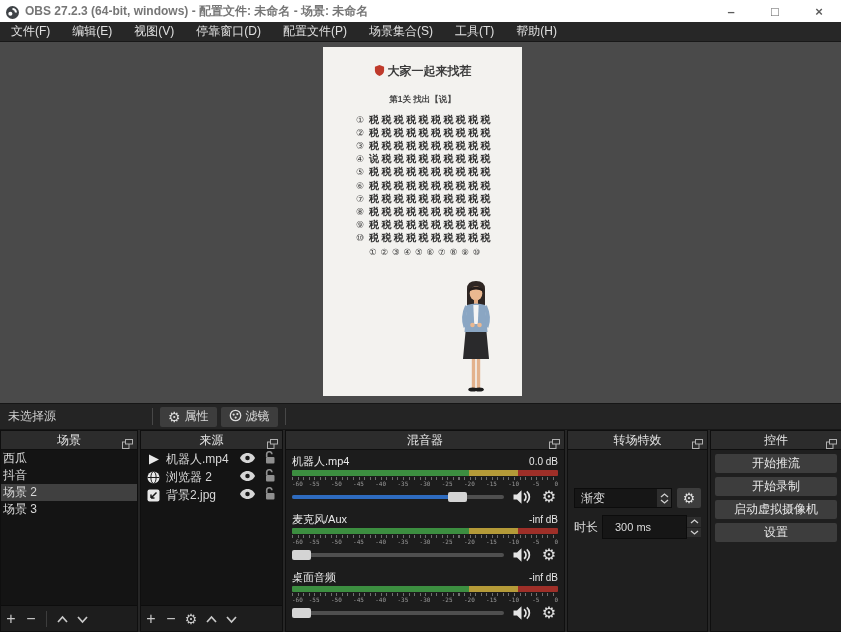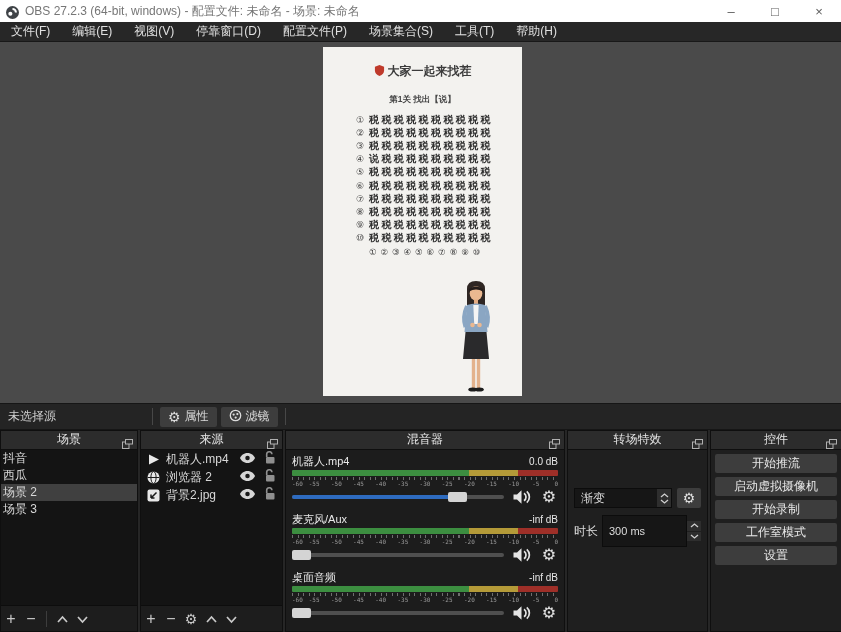"OBS 27.2.3 (64-bit, windows) -" .titlebar { font-weight: none -> bold }
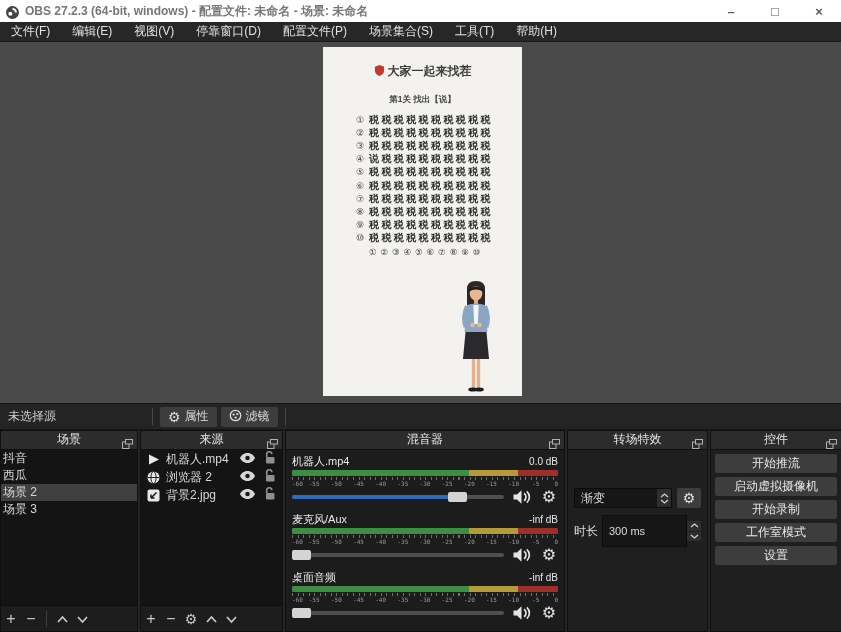"场景" .panel-header { align-items: flex-start -> center }
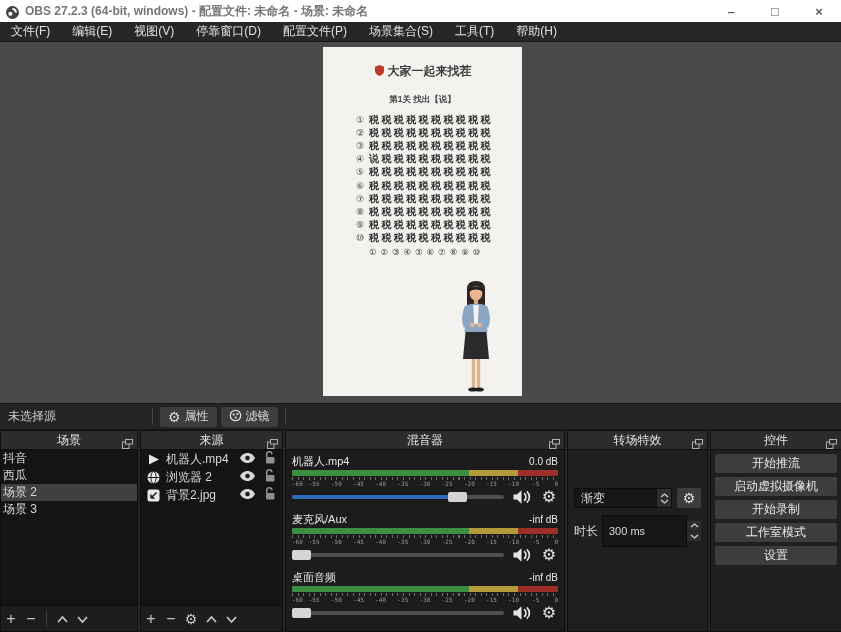"抖音" div.scene-item { order: before "西瓜" -> after "西瓜" }
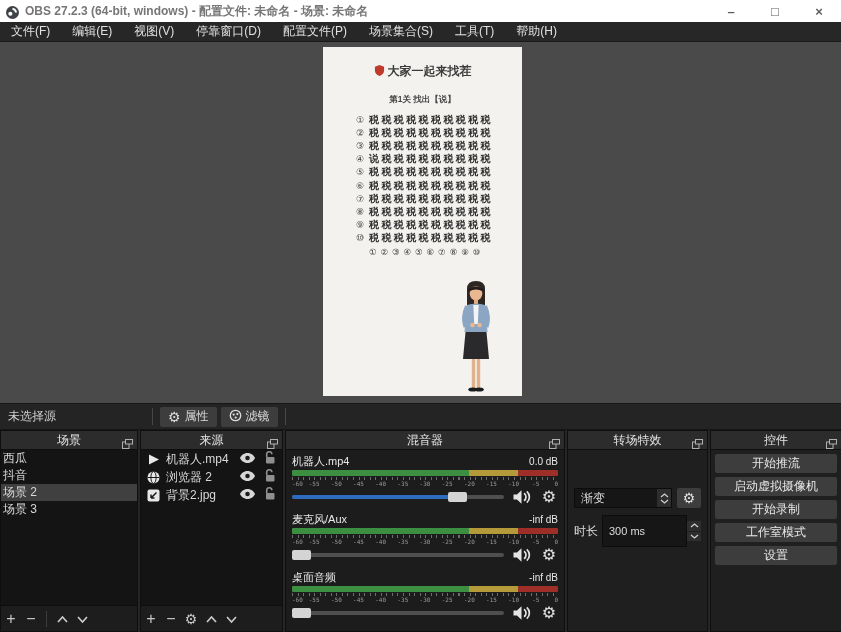"启动虚拟摄像机" button.ctl-btn { order: before "开始录制" -> after "开始录制" }
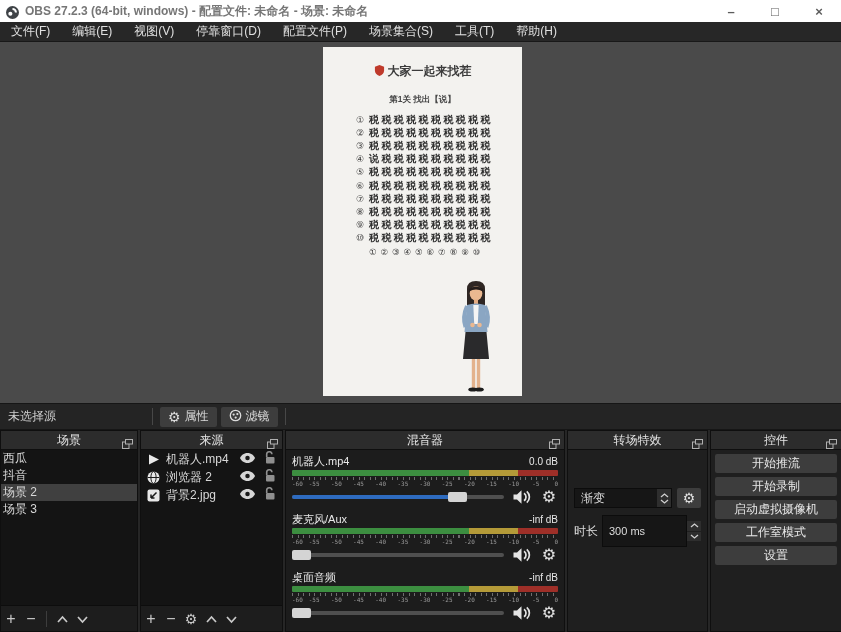"300 ms" .dur-input { height: 32px -> 24px; padding-left: 6px -> 12px }
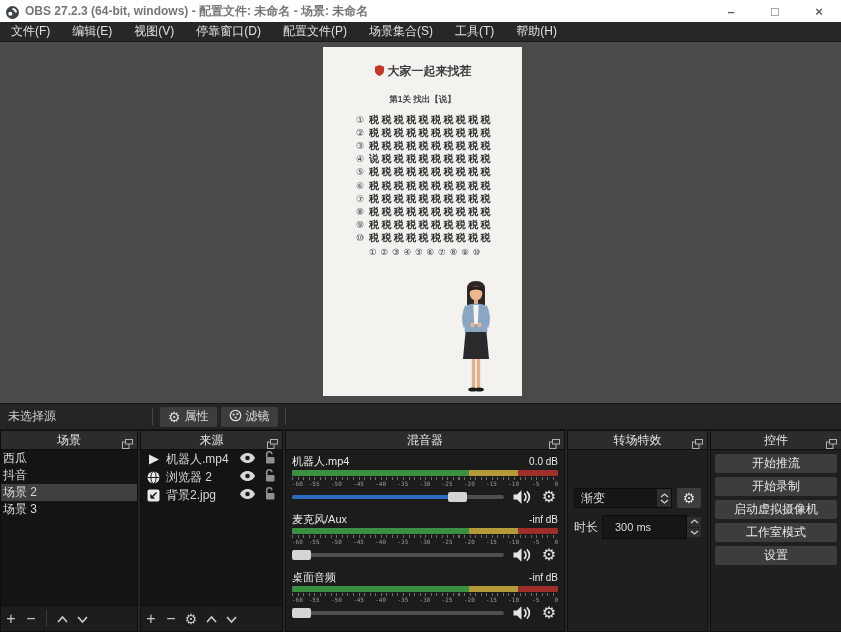"工作室模式" button.ctl-btn { html: <button>工作室模式</button> -> none }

*Directions*.
With the pictures left aside, write out all of the records above exactly.

*Solution*.
"OBS 27.2.3 (64-bit, windows) -" .titlebar { font-weight: none -> bold }
"场景" .panel-header { align-items: flex-start -> center }
"抖音" div.scene-item { order: before "西瓜" -> after "西瓜" }
"启动虚拟摄像机" button.ctl-btn { order: before "开始录制" -> after "开始录制" }
"300 ms" .dur-input { height: 32px -> 24px; padding-left: 6px -> 12px }
"工作室模式" button.ctl-btn { html: <button>工作室模式</button> -> none }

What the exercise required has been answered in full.